- Task directions -
Pictures are to be left out. Return exactly the lines below from the one with "background: #14b8a6 ->" up to and including the one with "font-size: 12px ->".

- Input material -
*** Block opens ***

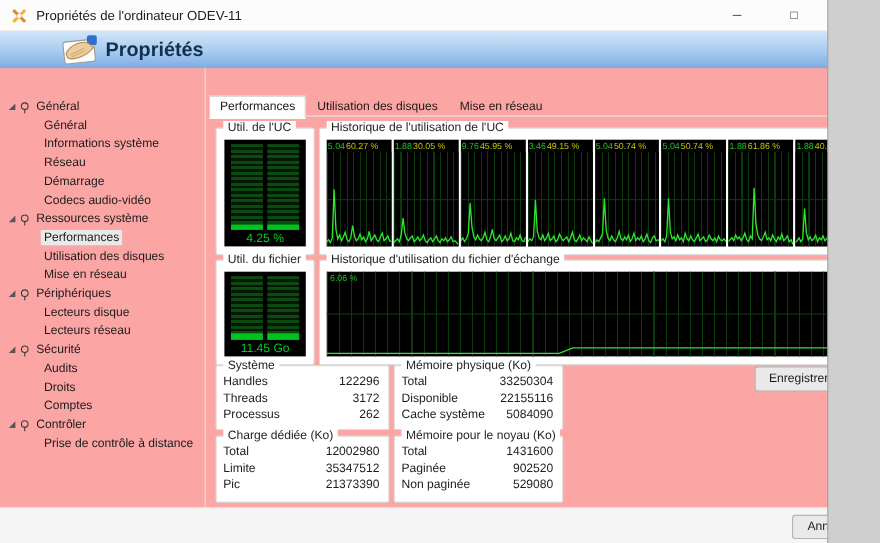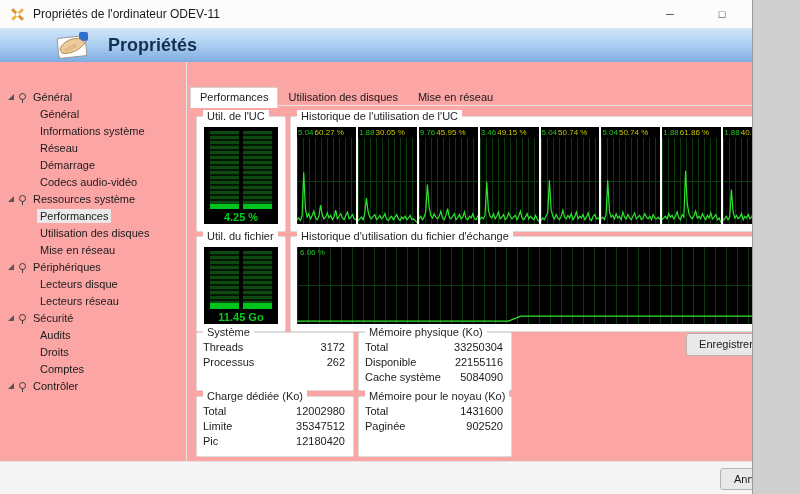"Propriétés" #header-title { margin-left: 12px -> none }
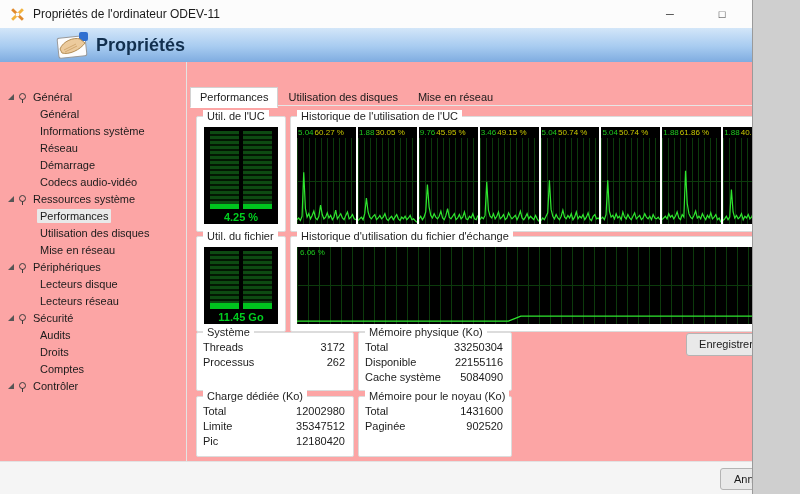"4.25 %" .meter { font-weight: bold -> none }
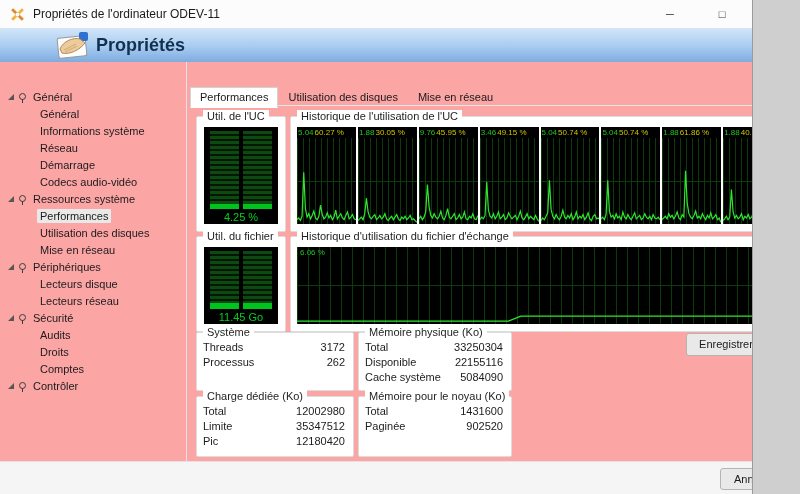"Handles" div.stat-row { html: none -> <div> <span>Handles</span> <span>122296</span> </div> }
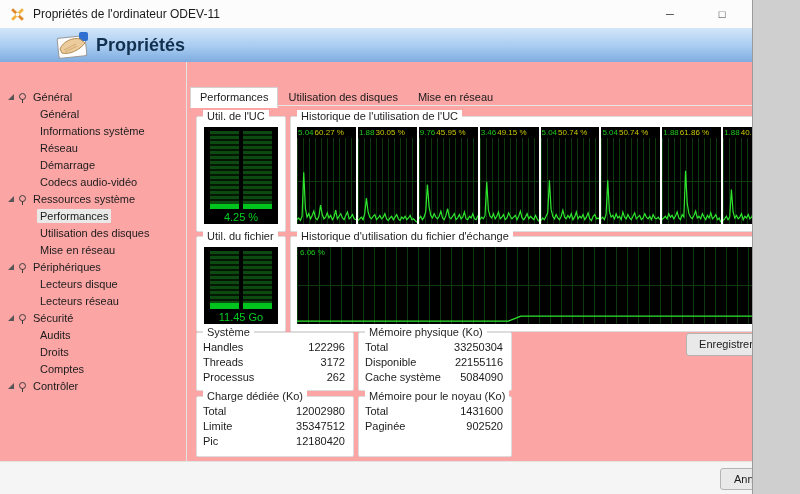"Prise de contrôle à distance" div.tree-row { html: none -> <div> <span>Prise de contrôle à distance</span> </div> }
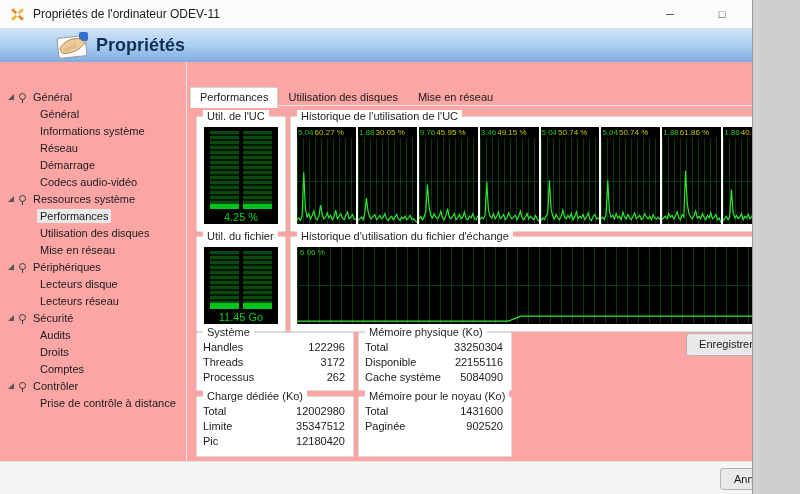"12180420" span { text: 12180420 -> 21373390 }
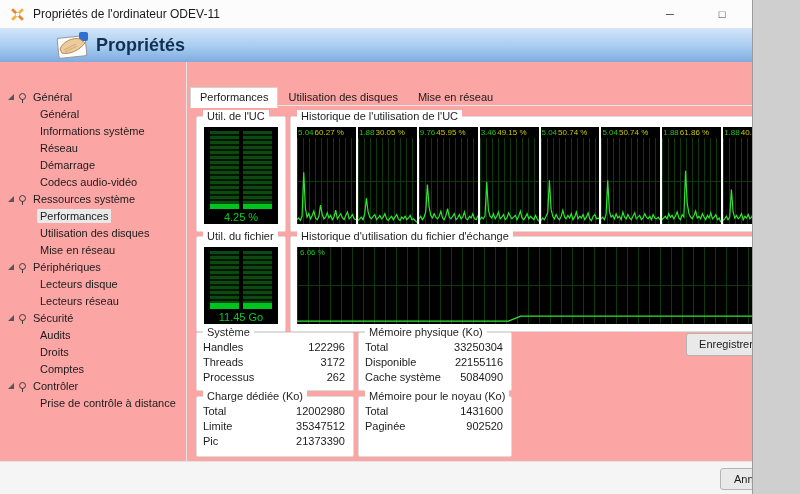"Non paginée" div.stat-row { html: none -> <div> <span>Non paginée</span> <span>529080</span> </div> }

*** Block closes ***
*** Block opens ***

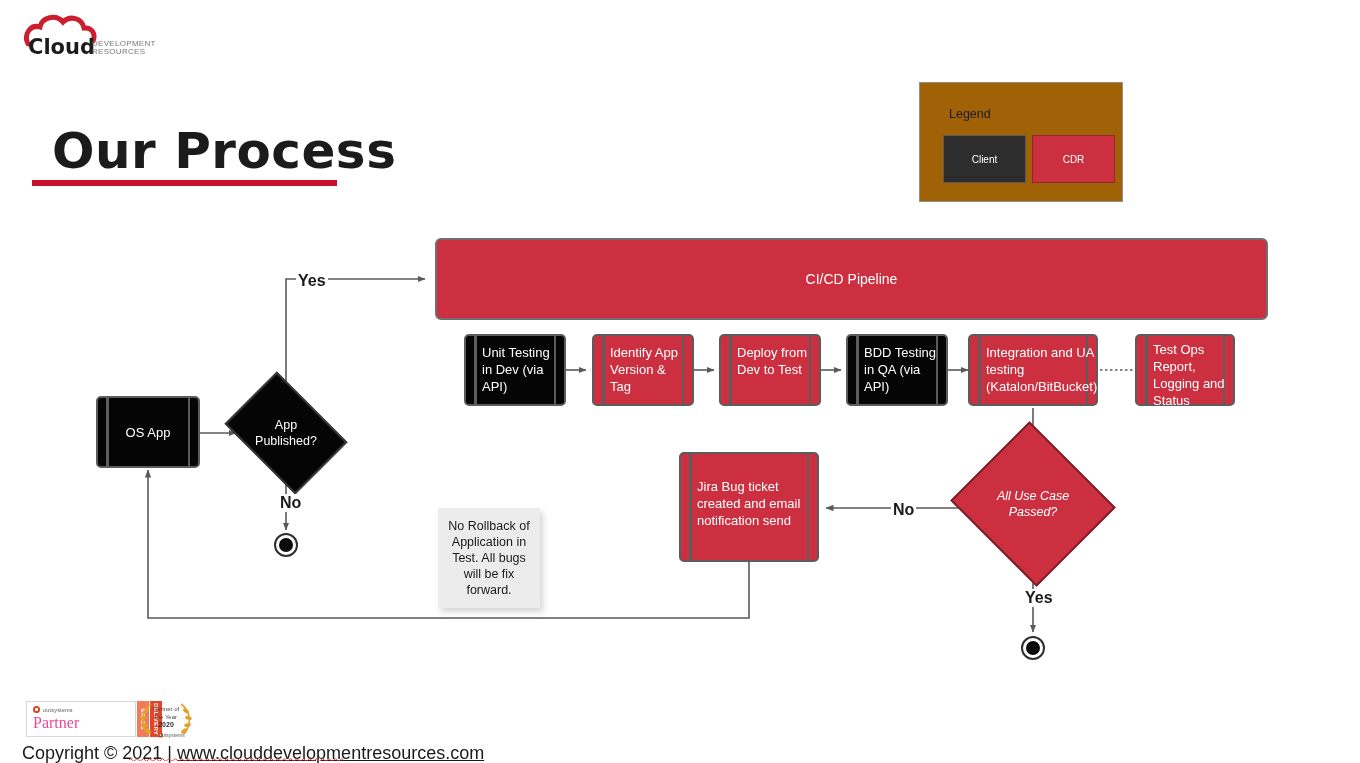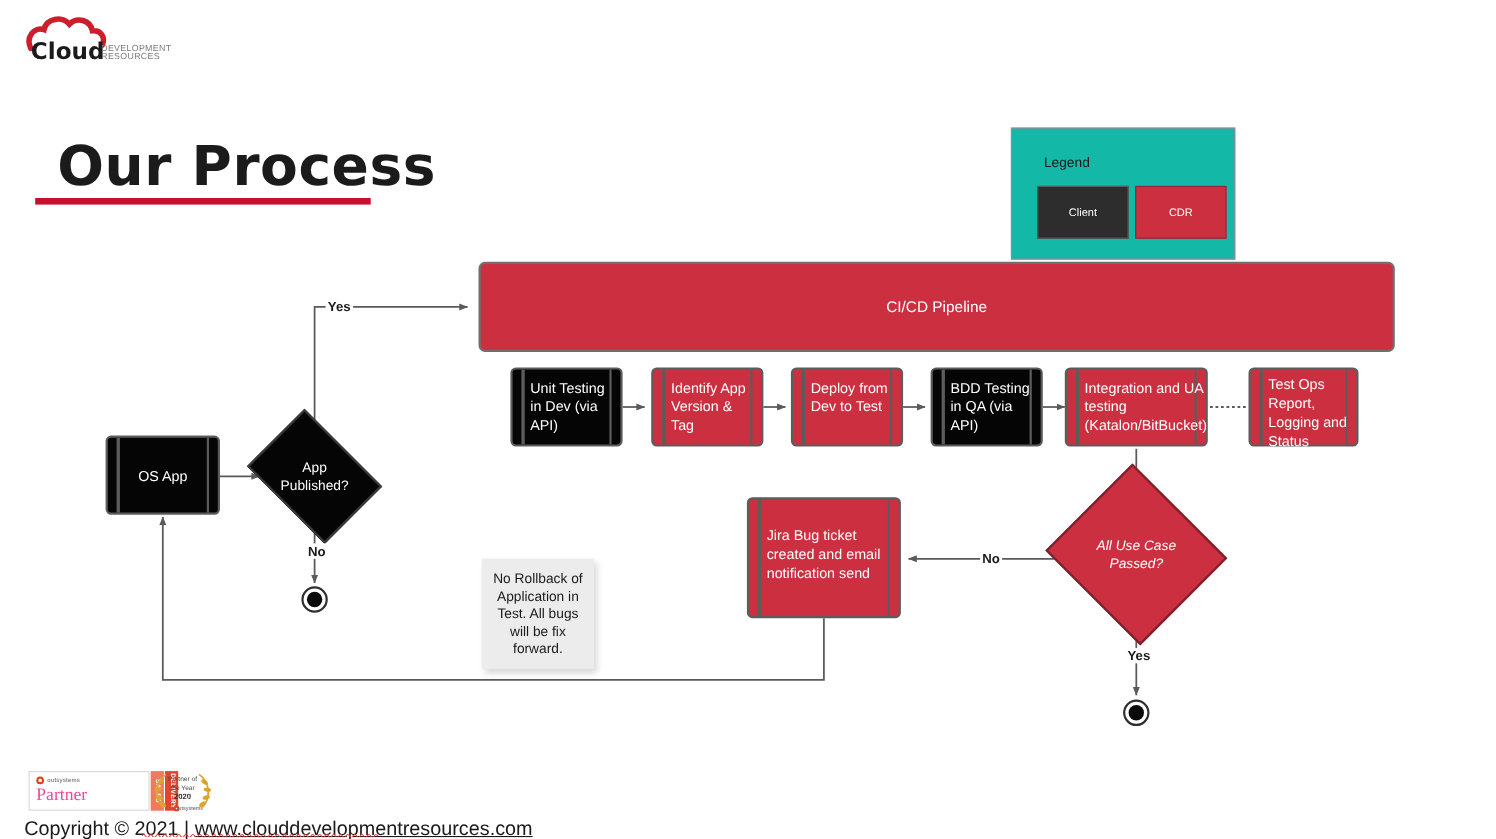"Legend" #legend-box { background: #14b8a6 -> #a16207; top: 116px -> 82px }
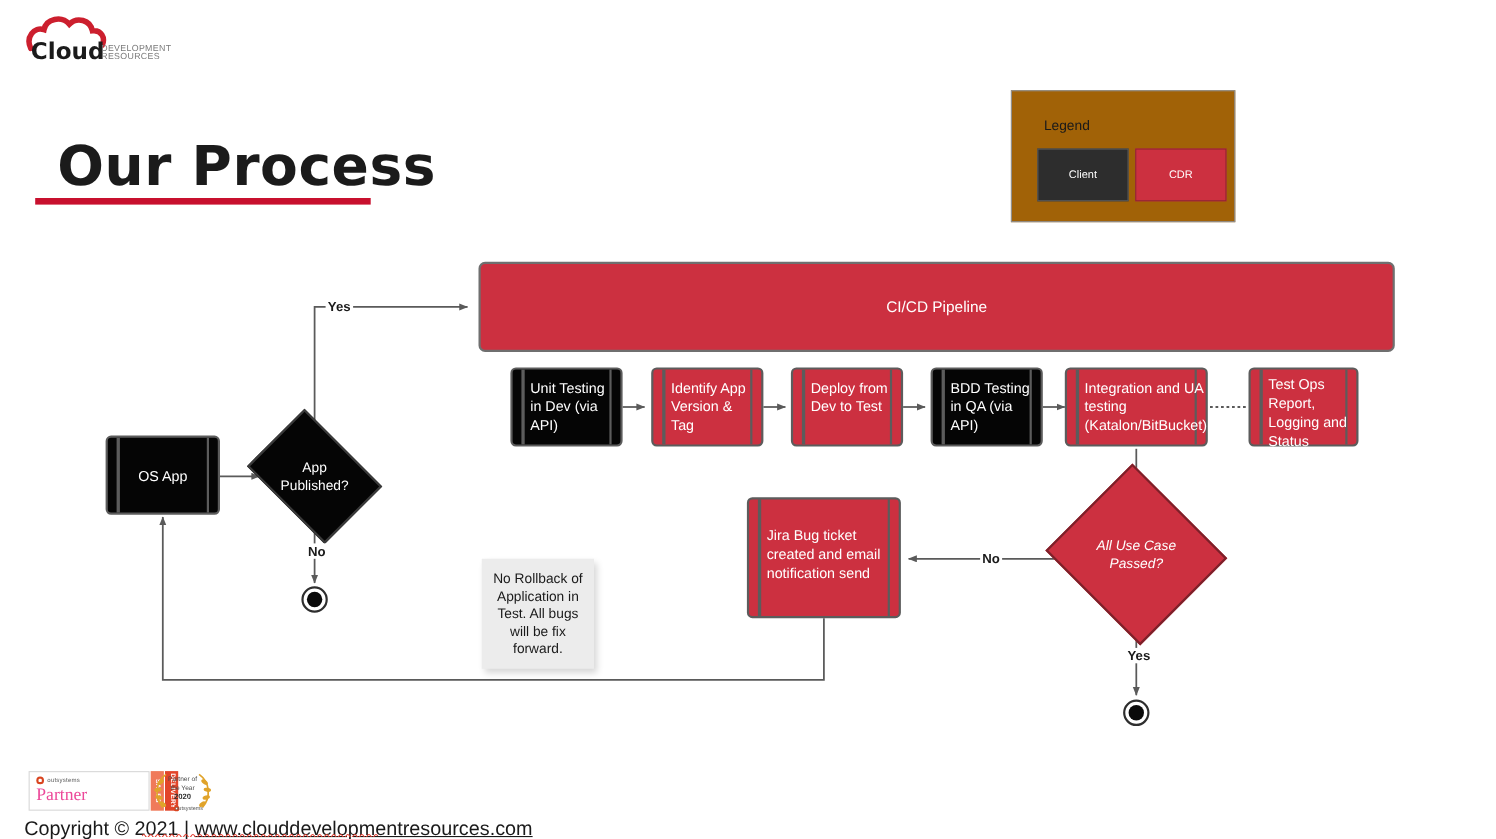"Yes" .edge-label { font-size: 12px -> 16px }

*** Block closes ***

- Your response -
"Legend" #legend-box { background: #14b8a6 -> #a16207; top: 116px -> 82px }
"Yes" .edge-label { font-size: 12px -> 16px }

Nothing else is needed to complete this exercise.